The relationship between Microsoft and Intel has been so close since the early 1980s that it is sometimes abbreviated as "Wintel." On the other hand, Microsoft and Intel have worked with other partners outside of PCs. Intel, for example, has been supporting Google Inc.'s Android operating system in tablet-style computers, as well as software called Meego that Intel developed with Nokia Corp.
According to two people close to Microsoft, the company has had a project for some time to create a version of Windows running on ARM-based microprocessors.
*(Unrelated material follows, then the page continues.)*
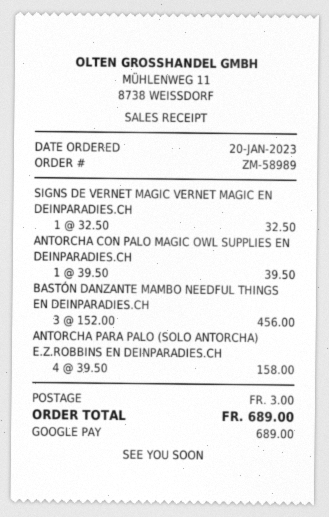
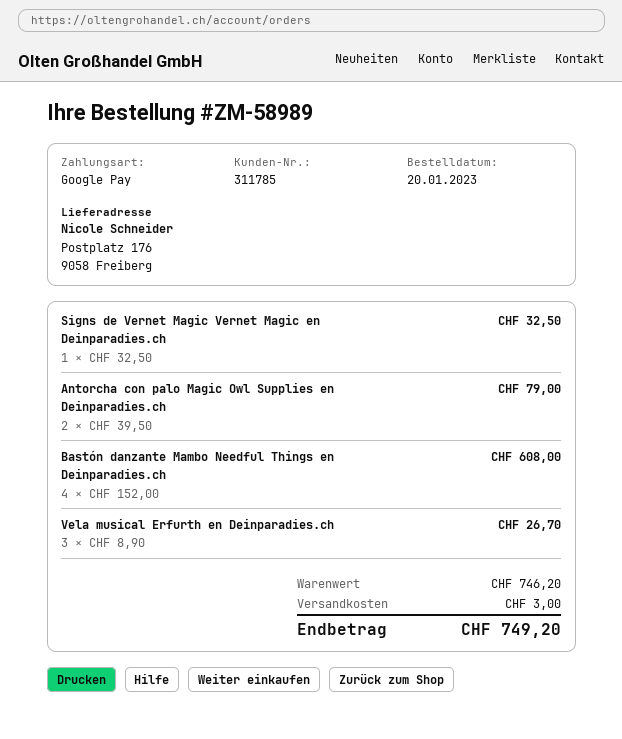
ANTORCHA CON PALO MAGIC OWL SUPPLIES EN DEINPARADIES.CH: 1 x 39.50 = 39.50 -> 2 x 39.50 = 79.00
BASTÓN DANZANTE MAMBO NEEDFUL THINGS EN DEINPARADIES.CH: 3 x 152.00 = 456.00 -> 4 x 152.00 = 608.00
ANTORCHA PARA PALO (SOLO ANTORCHA) E.Z.ROBBINS EN DEINPARADIES.CH: 4 x 39.50 = 158.00 -> none
Vela musical Erfurth en Deinparadies.ch: none -> 3 x 8.90 = 26.70
total: 689.00 -> 749.20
One of those people said the effort is part of a broader push at Microsoft to make Windows more "modular" so that pieces of the operating system that are unnecessary for smaller, low-power devices like tablets can be easily stripped away to make the software perform snappily on the gadgets.
The strategy is similar to the one Apple has employed with iOS, the lightweight operating system for iPads, iPhones and other devices that is derived from Apple's full-blown Mac operating system for traditional computers.
Microsoft's plans for the new operating system were reported earlier by Bloomberg.
Microsoft Chief Executive Steve Ballmer is scheduled to kick off the CES show the night of Jan. 5 with a keynote speech, in which he is expected to showcase the company's consumer technologies. In a departure from past year, Microsoft has scheduled a press conference that afternoon prior to Mr. Ballmer's speech.
Microsoft helped pioneer the tablet concept, starting in the 1990s with pen-based versions of Windows on devices that use x86 chips. But the latest models based on Windows 7, Microsoft's latest operating system, have been far overshadowed by Apple's success with iPad.
Though Microsoft has previously said lower-power microprocessors Intel is developing will help make Windows tablets more attractive, many analysts think a more profound overhaul of Windows is needed to make it better suited for consumer-oriented tablets.
It's unclear how quickly Microsoft can deliver a new tablet-friendly version of Windows. The next major release of the operating system, Windows 8, isn't expected until 2012 some time. "They're desperate to show they're in the game," one of the people familiar with Microsoft said.